◆ The task
Find the line in the entries below that contains "[632,176,687,189] marketig, ->". Repeat it exactly, and every line after it through the line that contains "(685, 312) none".

◆ Data for this exercise
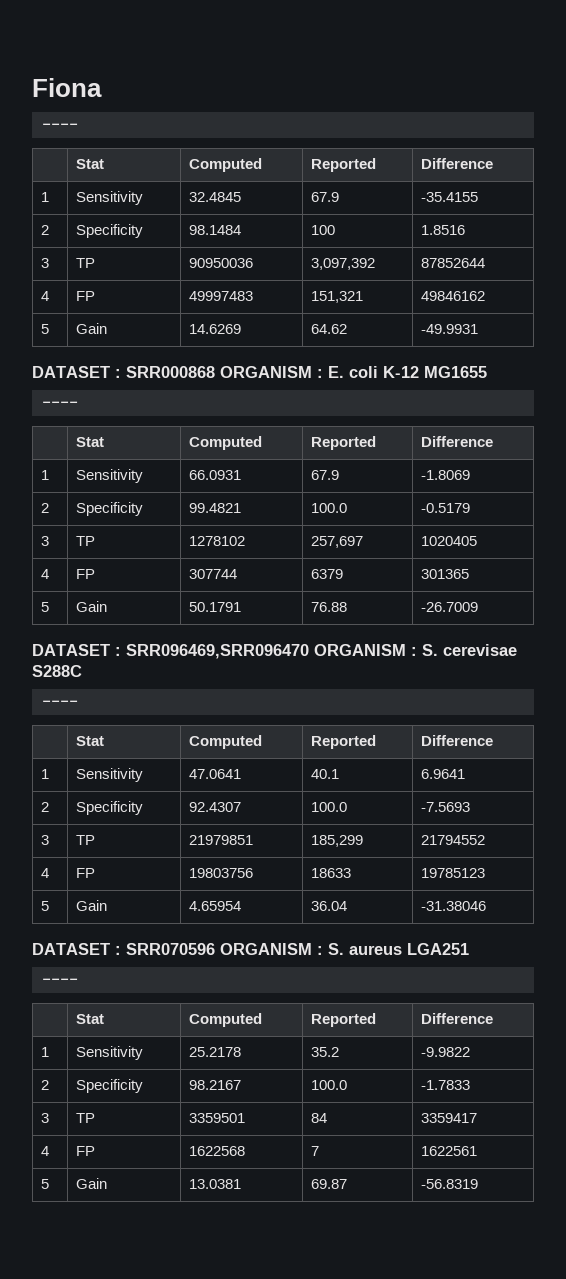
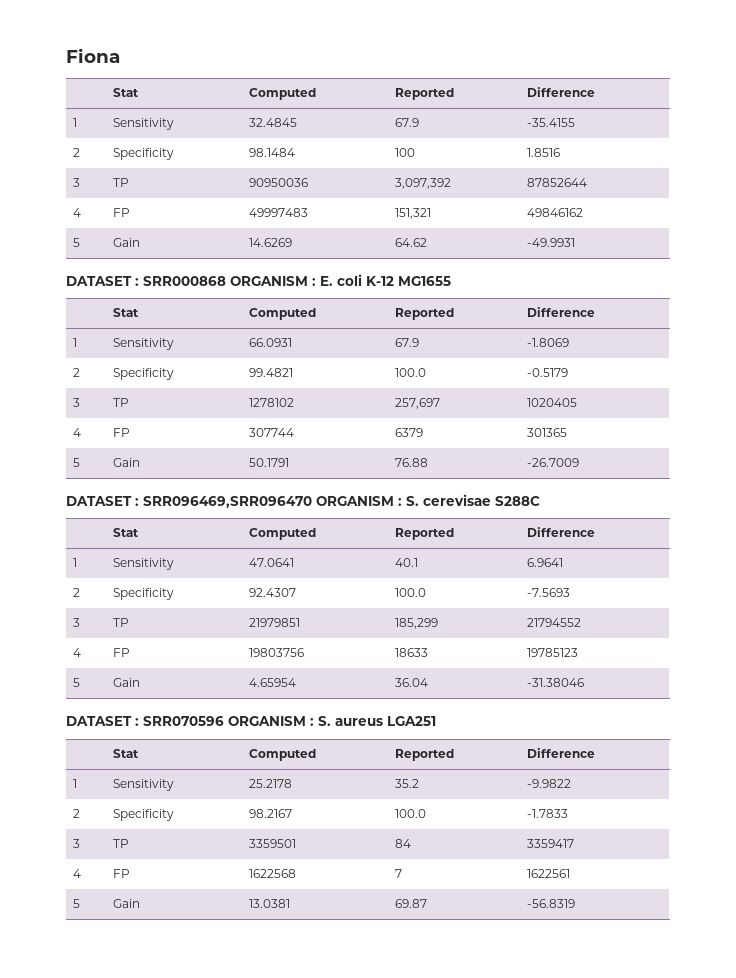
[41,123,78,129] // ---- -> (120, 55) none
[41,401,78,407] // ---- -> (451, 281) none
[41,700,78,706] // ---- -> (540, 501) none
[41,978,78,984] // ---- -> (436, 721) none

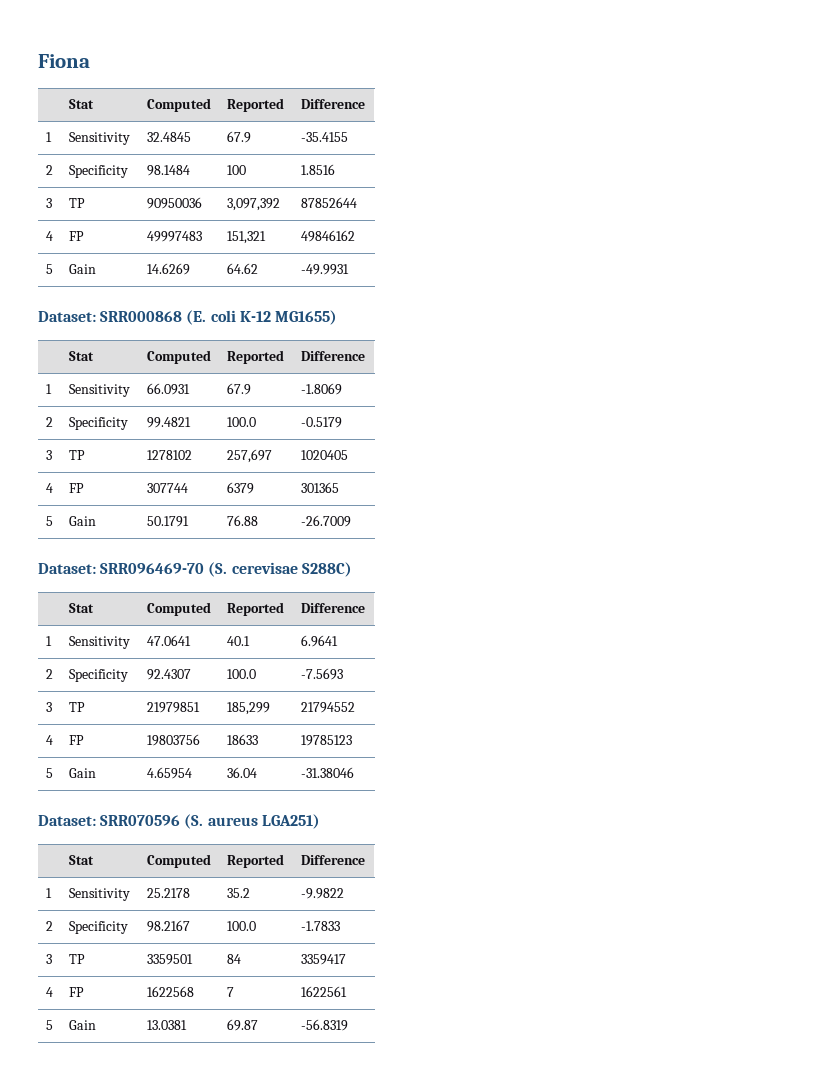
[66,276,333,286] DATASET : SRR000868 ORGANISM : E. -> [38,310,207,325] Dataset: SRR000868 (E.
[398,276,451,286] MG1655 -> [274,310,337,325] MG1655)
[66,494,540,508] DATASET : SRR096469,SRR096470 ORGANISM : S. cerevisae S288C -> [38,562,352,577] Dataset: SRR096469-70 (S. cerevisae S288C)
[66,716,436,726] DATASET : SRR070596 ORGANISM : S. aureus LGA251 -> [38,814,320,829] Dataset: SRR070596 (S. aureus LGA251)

---

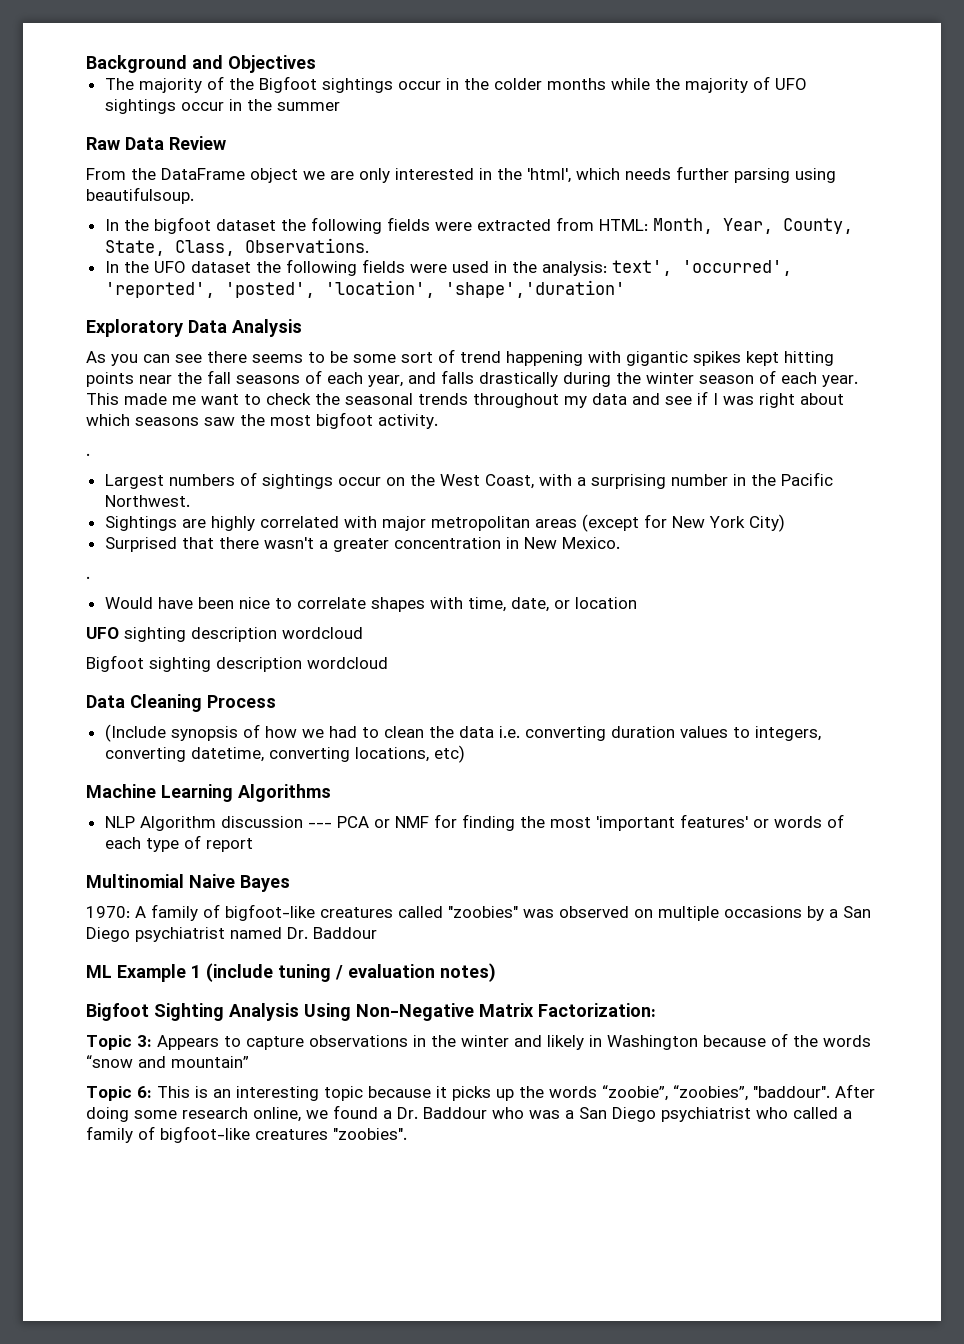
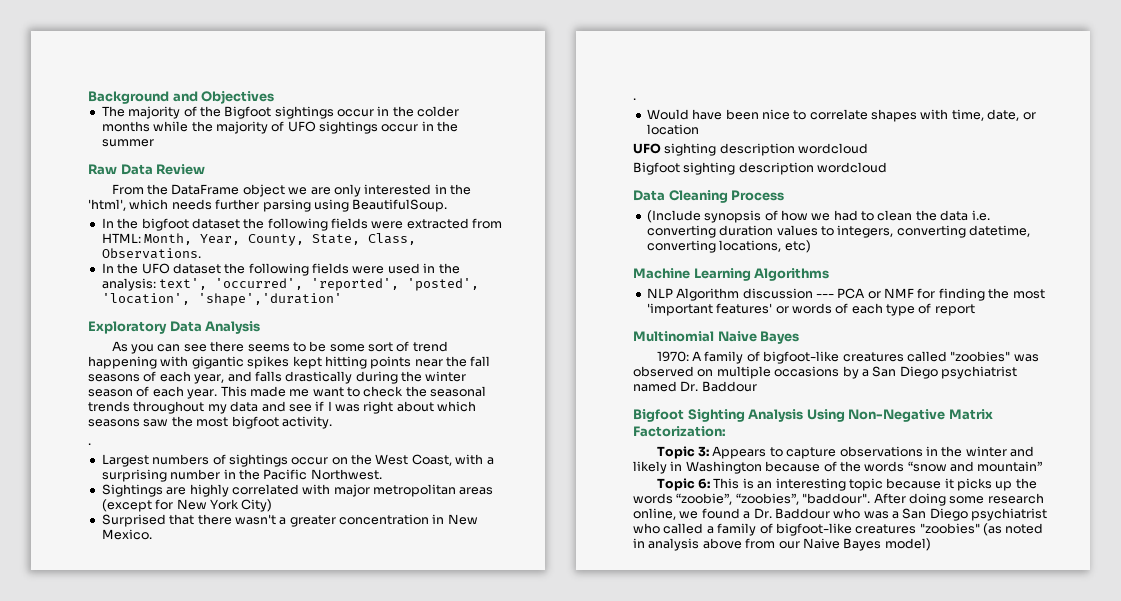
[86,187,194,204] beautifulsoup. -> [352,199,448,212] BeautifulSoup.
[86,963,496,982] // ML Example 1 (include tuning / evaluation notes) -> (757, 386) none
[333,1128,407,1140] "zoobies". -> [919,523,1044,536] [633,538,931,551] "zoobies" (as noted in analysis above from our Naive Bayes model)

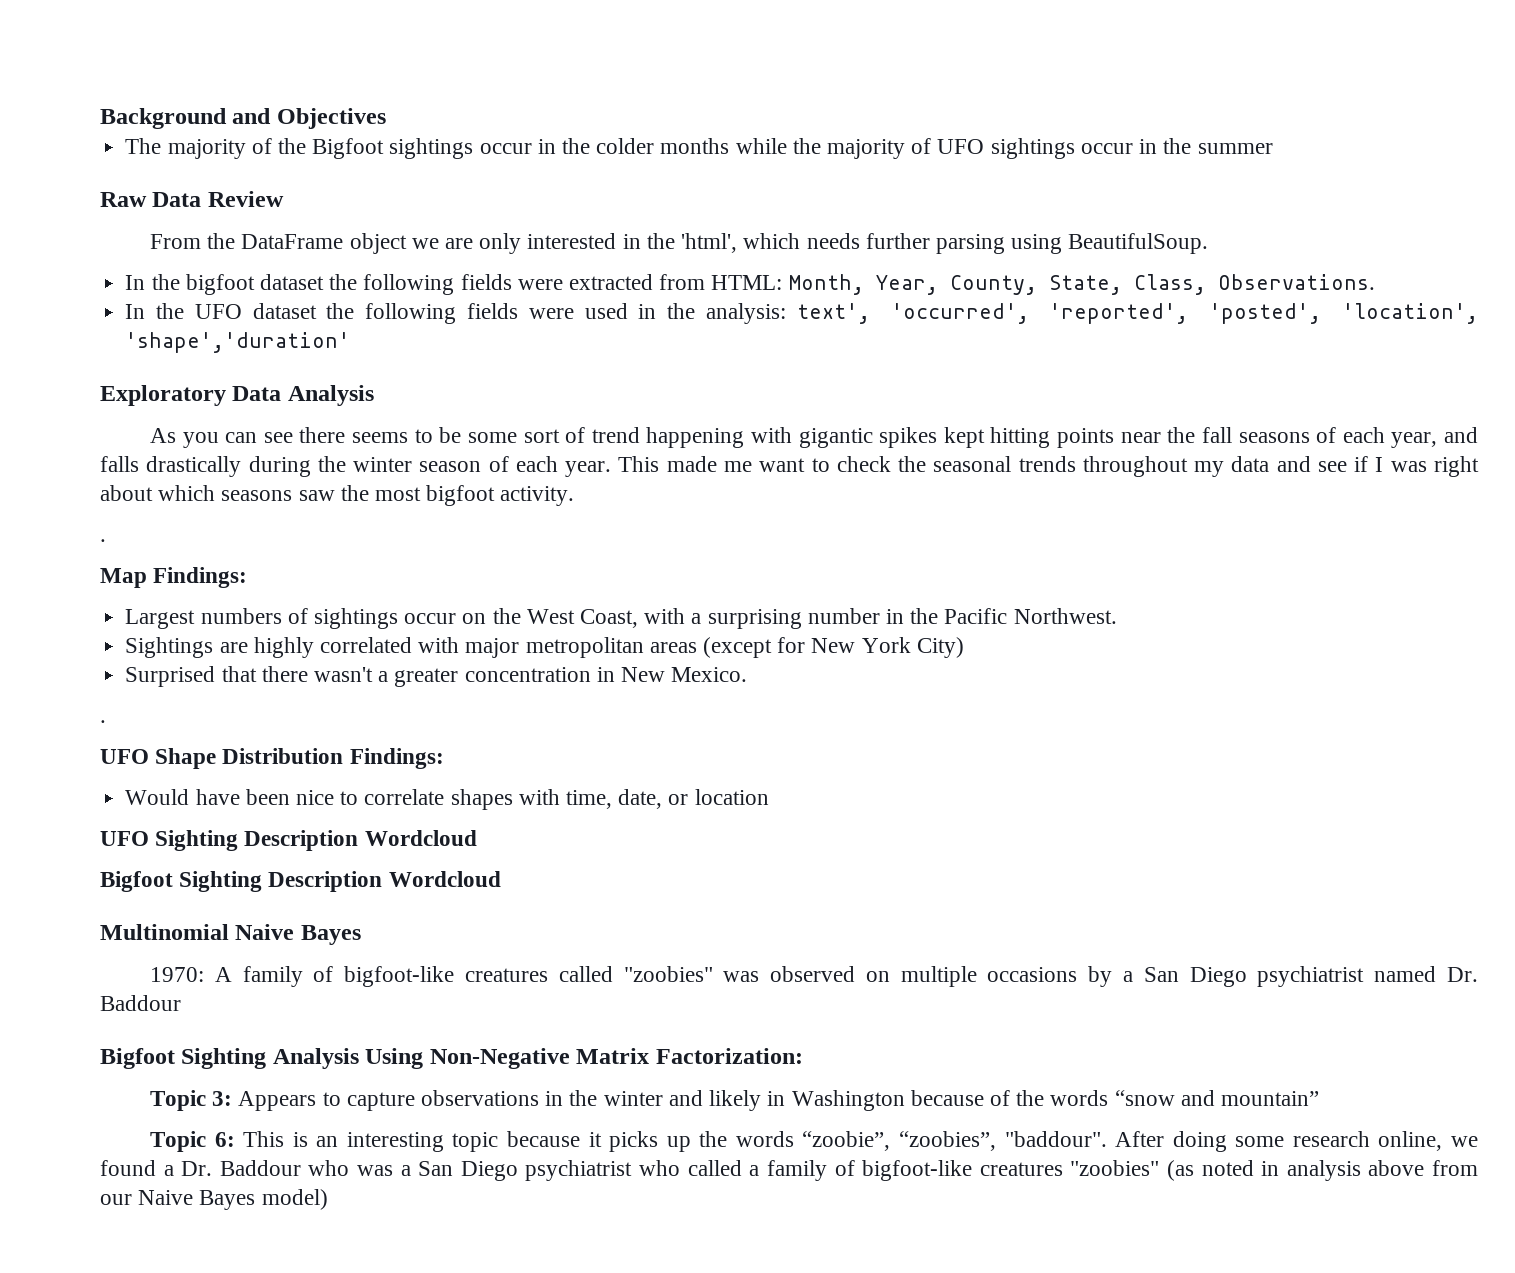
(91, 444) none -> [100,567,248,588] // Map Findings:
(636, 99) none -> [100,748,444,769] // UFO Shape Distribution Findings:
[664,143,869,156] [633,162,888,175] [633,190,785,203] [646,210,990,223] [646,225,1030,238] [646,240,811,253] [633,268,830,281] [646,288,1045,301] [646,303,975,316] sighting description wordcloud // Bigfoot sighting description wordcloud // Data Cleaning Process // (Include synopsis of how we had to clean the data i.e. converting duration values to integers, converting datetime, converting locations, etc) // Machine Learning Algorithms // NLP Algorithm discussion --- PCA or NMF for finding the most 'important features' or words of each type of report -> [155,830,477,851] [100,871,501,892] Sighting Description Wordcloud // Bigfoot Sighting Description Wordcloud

--

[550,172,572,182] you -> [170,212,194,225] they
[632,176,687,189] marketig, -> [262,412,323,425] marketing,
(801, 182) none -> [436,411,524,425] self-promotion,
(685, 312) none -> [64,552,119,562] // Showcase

◆ Answer for this exercise
[632,176,687,189] marketig, -> [262,412,323,425] marketing,
(801, 182) none -> [436,411,524,425] self-promotion,
(685, 312) none -> [64,552,119,562] // Showcase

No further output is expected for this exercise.